§ WORK INSTRUCTIONS:
Go through the records below and write each one out again unchanged.

___ EXTRACTED INFORMATION ___

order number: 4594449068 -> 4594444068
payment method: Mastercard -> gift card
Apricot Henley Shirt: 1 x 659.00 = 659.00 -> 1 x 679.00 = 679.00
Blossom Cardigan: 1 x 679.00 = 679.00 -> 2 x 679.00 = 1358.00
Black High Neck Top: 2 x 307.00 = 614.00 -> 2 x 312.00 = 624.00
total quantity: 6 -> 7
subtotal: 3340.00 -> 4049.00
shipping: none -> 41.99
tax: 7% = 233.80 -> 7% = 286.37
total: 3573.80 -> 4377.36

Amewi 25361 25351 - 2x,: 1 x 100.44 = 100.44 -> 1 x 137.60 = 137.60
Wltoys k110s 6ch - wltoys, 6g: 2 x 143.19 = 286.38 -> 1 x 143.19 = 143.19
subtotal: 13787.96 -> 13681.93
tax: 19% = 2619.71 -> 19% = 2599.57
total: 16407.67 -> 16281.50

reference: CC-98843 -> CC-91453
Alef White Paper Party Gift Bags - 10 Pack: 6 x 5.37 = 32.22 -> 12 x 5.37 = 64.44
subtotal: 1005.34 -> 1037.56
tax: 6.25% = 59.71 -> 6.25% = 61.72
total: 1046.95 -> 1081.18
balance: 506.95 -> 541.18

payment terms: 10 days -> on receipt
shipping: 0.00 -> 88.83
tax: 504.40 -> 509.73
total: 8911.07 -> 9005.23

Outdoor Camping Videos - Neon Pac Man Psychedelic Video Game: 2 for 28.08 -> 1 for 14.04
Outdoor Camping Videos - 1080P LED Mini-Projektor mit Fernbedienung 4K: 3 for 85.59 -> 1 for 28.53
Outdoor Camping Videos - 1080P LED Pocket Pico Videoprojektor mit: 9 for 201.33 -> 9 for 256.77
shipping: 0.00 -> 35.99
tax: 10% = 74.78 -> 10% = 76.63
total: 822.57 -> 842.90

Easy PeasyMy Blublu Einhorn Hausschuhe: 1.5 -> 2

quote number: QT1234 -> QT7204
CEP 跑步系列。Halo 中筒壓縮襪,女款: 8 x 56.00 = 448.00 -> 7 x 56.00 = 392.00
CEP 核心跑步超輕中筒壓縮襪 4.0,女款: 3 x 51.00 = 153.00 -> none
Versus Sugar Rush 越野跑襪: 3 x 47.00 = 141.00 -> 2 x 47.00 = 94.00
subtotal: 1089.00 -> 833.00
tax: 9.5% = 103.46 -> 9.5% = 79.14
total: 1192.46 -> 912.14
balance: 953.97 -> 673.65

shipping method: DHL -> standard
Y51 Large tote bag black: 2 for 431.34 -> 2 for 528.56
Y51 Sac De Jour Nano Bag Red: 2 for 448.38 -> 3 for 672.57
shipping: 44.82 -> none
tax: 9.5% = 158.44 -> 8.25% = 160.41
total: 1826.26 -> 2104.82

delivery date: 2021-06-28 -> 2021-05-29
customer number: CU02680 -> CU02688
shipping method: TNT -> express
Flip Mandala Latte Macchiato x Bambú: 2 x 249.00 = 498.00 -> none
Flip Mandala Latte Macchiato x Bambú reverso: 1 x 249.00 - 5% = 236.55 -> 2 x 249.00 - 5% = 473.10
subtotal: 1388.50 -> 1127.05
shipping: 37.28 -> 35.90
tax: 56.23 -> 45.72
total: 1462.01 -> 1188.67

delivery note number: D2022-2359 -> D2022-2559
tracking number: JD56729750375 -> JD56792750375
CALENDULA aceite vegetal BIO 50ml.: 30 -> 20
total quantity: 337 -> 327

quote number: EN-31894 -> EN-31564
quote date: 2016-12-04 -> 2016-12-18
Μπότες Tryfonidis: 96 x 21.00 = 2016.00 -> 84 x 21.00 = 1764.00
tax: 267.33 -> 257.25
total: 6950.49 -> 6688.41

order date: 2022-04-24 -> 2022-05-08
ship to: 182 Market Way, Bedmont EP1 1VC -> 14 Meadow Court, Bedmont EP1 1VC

___

§ ANSWER:
order number: 4594449068 -> 4594444068
payment method: Mastercard -> gift card
Apricot Henley Shirt: 1 x 659.00 = 659.00 -> 1 x 679.00 = 679.00
Blossom Cardigan: 1 x 679.00 = 679.00 -> 2 x 679.00 = 1358.00
Black High Neck Top: 2 x 307.00 = 614.00 -> 2 x 312.00 = 624.00
total quantity: 6 -> 7
subtotal: 3340.00 -> 4049.00
shipping: none -> 41.99
tax: 7% = 233.80 -> 7% = 286.37
total: 3573.80 -> 4377.36

Amewi 25361 25351 - 2x,: 1 x 100.44 = 100.44 -> 1 x 137.60 = 137.60
Wltoys k110s 6ch - wltoys, 6g: 2 x 143.19 = 286.38 -> 1 x 143.19 = 143.19
subtotal: 13787.96 -> 13681.93
tax: 19% = 2619.71 -> 19% = 2599.57
total: 16407.67 -> 16281.50

reference: CC-98843 -> CC-91453
Alef White Paper Party Gift Bags - 10 Pack: 6 x 5.37 = 32.22 -> 12 x 5.37 = 64.44
subtotal: 1005.34 -> 1037.56
tax: 6.25% = 59.71 -> 6.25% = 61.72
total: 1046.95 -> 1081.18
balance: 506.95 -> 541.18

payment terms: 10 days -> on receipt
shipping: 0.00 -> 88.83
tax: 504.40 -> 509.73
total: 8911.07 -> 9005.23

Outdoor Camping Videos - Neon Pac Man Psychedelic Video Game: 2 for 28.08 -> 1 for 14.04
Outdoor Camping Videos - 1080P LED Mini-Projektor mit Fernbedienung 4K: 3 for 85.59 -> 1 for 28.53
Outdoor Camping Videos - 1080P LED Pocket Pico Videoprojektor mit: 9 for 201.33 -> 9 for 256.77
shipping: 0.00 -> 35.99
tax: 10% = 74.78 -> 10% = 76.63
total: 822.57 -> 842.90

Easy PeasyMy Blublu Einhorn Hausschuhe: 1.5 -> 2

quote number: QT1234 -> QT7204
CEP 跑步系列。Halo 中筒壓縮襪,女款: 8 x 56.00 = 448.00 -> 7 x 56.00 = 392.00
CEP 核心跑步超輕中筒壓縮襪 4.0,女款: 3 x 51.00 = 153.00 -> none
Versus Sugar Rush 越野跑襪: 3 x 47.00 = 141.00 -> 2 x 47.00 = 94.00
subtotal: 1089.00 -> 833.00
tax: 9.5% = 103.46 -> 9.5% = 79.14
total: 1192.46 -> 912.14
balance: 953.97 -> 673.65

shipping method: DHL -> standard
Y51 Large tote bag black: 2 for 431.34 -> 2 for 528.56
Y51 Sac De Jour Nano Bag Red: 2 for 448.38 -> 3 for 672.57
shipping: 44.82 -> none
tax: 9.5% = 158.44 -> 8.25% = 160.41
total: 1826.26 -> 2104.82

delivery date: 2021-06-28 -> 2021-05-29
customer number: CU02680 -> CU02688
shipping method: TNT -> express
Flip Mandala Latte Macchiato x Bambú: 2 x 249.00 = 498.00 -> none
Flip Mandala Latte Macchiato x Bambú reverso: 1 x 249.00 - 5% = 236.55 -> 2 x 249.00 - 5% = 473.10
subtotal: 1388.50 -> 1127.05
shipping: 37.28 -> 35.90
tax: 56.23 -> 45.72
total: 1462.01 -> 1188.67

delivery note number: D2022-2359 -> D2022-2559
tracking number: JD56729750375 -> JD56792750375
CALENDULA aceite vegetal BIO 50ml.: 30 -> 20
total quantity: 337 -> 327

quote number: EN-31894 -> EN-31564
quote date: 2016-12-04 -> 2016-12-18
Μπότες Tryfonidis: 96 x 21.00 = 2016.00 -> 84 x 21.00 = 1764.00
tax: 267.33 -> 257.25
total: 6950.49 -> 6688.41

order date: 2022-04-24 -> 2022-05-08
ship to: 182 Market Way, Bedmont EP1 1VC -> 14 Meadow Court, Bedmont EP1 1VC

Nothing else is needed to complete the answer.